▸ **PROVIDED ENTRIES**:
▽
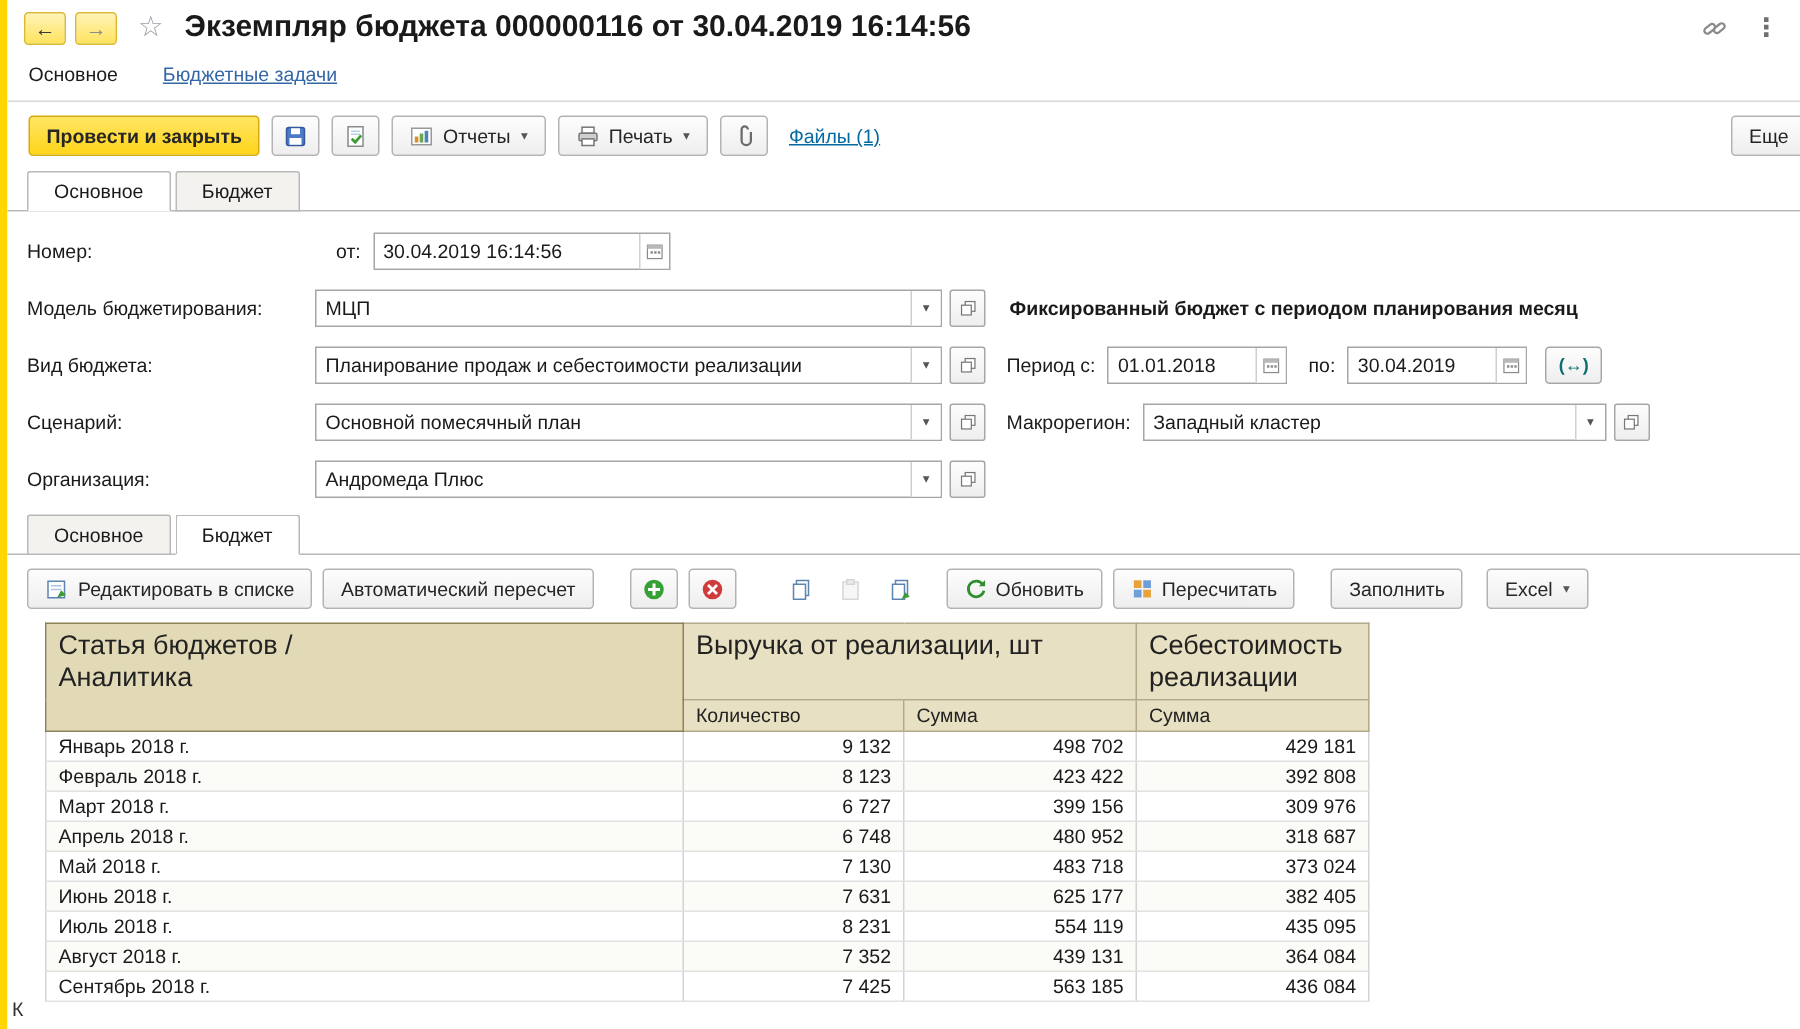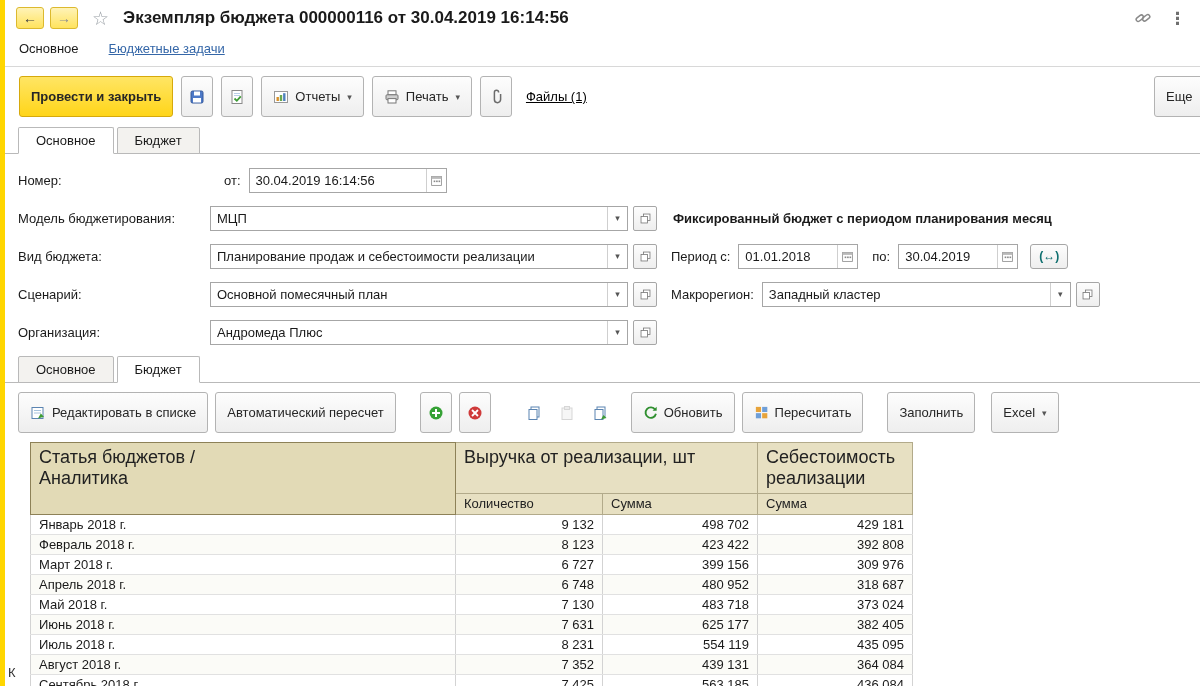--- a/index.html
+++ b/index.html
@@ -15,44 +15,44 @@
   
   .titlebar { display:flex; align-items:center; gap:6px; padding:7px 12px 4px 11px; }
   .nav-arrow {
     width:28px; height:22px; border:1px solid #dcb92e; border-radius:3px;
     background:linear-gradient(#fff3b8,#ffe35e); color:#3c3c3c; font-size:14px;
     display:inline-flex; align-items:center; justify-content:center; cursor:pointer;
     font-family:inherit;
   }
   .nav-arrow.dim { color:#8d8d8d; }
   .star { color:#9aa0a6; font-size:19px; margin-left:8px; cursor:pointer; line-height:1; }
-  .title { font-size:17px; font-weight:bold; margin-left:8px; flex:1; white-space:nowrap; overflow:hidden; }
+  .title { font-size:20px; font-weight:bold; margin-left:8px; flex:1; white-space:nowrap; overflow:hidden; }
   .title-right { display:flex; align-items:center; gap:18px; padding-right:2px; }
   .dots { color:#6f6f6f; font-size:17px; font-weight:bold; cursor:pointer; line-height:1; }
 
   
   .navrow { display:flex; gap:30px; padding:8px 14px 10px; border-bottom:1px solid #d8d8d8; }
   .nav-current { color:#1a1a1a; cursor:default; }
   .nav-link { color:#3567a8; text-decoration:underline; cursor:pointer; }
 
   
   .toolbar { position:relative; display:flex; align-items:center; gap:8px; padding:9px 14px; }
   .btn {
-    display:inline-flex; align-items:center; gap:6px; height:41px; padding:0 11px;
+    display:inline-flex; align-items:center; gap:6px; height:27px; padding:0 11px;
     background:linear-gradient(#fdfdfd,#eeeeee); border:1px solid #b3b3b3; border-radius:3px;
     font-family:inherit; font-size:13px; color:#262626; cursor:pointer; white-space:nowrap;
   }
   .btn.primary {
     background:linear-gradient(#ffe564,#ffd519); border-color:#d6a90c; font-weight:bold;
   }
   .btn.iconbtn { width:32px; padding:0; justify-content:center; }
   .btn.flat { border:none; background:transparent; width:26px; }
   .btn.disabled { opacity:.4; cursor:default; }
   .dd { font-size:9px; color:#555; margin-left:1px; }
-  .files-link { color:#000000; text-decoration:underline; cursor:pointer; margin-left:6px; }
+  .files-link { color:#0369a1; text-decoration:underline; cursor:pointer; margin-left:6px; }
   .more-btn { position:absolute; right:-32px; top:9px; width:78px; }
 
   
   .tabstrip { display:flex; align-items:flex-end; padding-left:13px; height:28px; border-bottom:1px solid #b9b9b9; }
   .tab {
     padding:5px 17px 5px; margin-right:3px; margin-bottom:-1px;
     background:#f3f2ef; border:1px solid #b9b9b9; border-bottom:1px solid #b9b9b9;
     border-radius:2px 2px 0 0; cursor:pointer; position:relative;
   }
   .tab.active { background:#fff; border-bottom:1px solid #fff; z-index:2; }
△
Return the listing above unaltered, omitting its pictures.

▸ **FINISHED EXERCISE**:
--- a/index.html
+++ b/index.html
@@ -15,44 +15,44 @@
   
   .titlebar { display:flex; align-items:center; gap:6px; padding:7px 12px 4px 11px; }
   .nav-arrow {
     width:28px; height:22px; border:1px solid #dcb92e; border-radius:3px;
     background:linear-gradient(#fff3b8,#ffe35e); color:#3c3c3c; font-size:14px;
     display:inline-flex; align-items:center; justify-content:center; cursor:pointer;
     font-family:inherit;
   }
   .nav-arrow.dim { color:#8d8d8d; }
   .star { color:#9aa0a6; font-size:19px; margin-left:8px; cursor:pointer; line-height:1; }
-  .title { font-size:17px; font-weight:bold; margin-left:8px; flex:1; white-space:nowrap; overflow:hidden; }
+  .title { font-size:20px; font-weight:bold; margin-left:8px; flex:1; white-space:nowrap; overflow:hidden; }
   .title-right { display:flex; align-items:center; gap:18px; padding-right:2px; }
   .dots { color:#6f6f6f; font-size:17px; font-weight:bold; cursor:pointer; line-height:1; }
 
   
   .navrow { display:flex; gap:30px; padding:8px 14px 10px; border-bottom:1px solid #d8d8d8; }
   .nav-current { color:#1a1a1a; cursor:default; }
   .nav-link { color:#3567a8; text-decoration:underline; cursor:pointer; }
 
   
   .toolbar { position:relative; display:flex; align-items:center; gap:8px; padding:9px 14px; }
   .btn {
-    display:inline-flex; align-items:center; gap:6px; height:41px; padding:0 11px;
+    display:inline-flex; align-items:center; gap:6px; height:27px; padding:0 11px;
     background:linear-gradient(#fdfdfd,#eeeeee); border:1px solid #b3b3b3; border-radius:3px;
     font-family:inherit; font-size:13px; color:#262626; cursor:pointer; white-space:nowrap;
   }
   .btn.primary {
     background:linear-gradient(#ffe564,#ffd519); border-color:#d6a90c; font-weight:bold;
   }
   .btn.iconbtn { width:32px; padding:0; justify-content:center; }
   .btn.flat { border:none; background:transparent; width:26px; }
   .btn.disabled { opacity:.4; cursor:default; }
   .dd { font-size:9px; color:#555; margin-left:1px; }
-  .files-link { color:#000000; text-decoration:underline; cursor:pointer; margin-left:6px; }
+  .files-link { color:#0369a1; text-decoration:underline; cursor:pointer; margin-left:6px; }
   .more-btn { position:absolute; right:-32px; top:9px; width:78px; }
 
   
   .tabstrip { display:flex; align-items:flex-end; padding-left:13px; height:28px; border-bottom:1px solid #b9b9b9; }
   .tab {
     padding:5px 17px 5px; margin-right:3px; margin-bottom:-1px;
     background:#f3f2ef; border:1px solid #b9b9b9; border-bottom:1px solid #b9b9b9;
     border-radius:2px 2px 0 0; cursor:pointer; position:relative;
   }
   .tab.active { background:#fff; border-bottom:1px solid #fff; z-index:2; }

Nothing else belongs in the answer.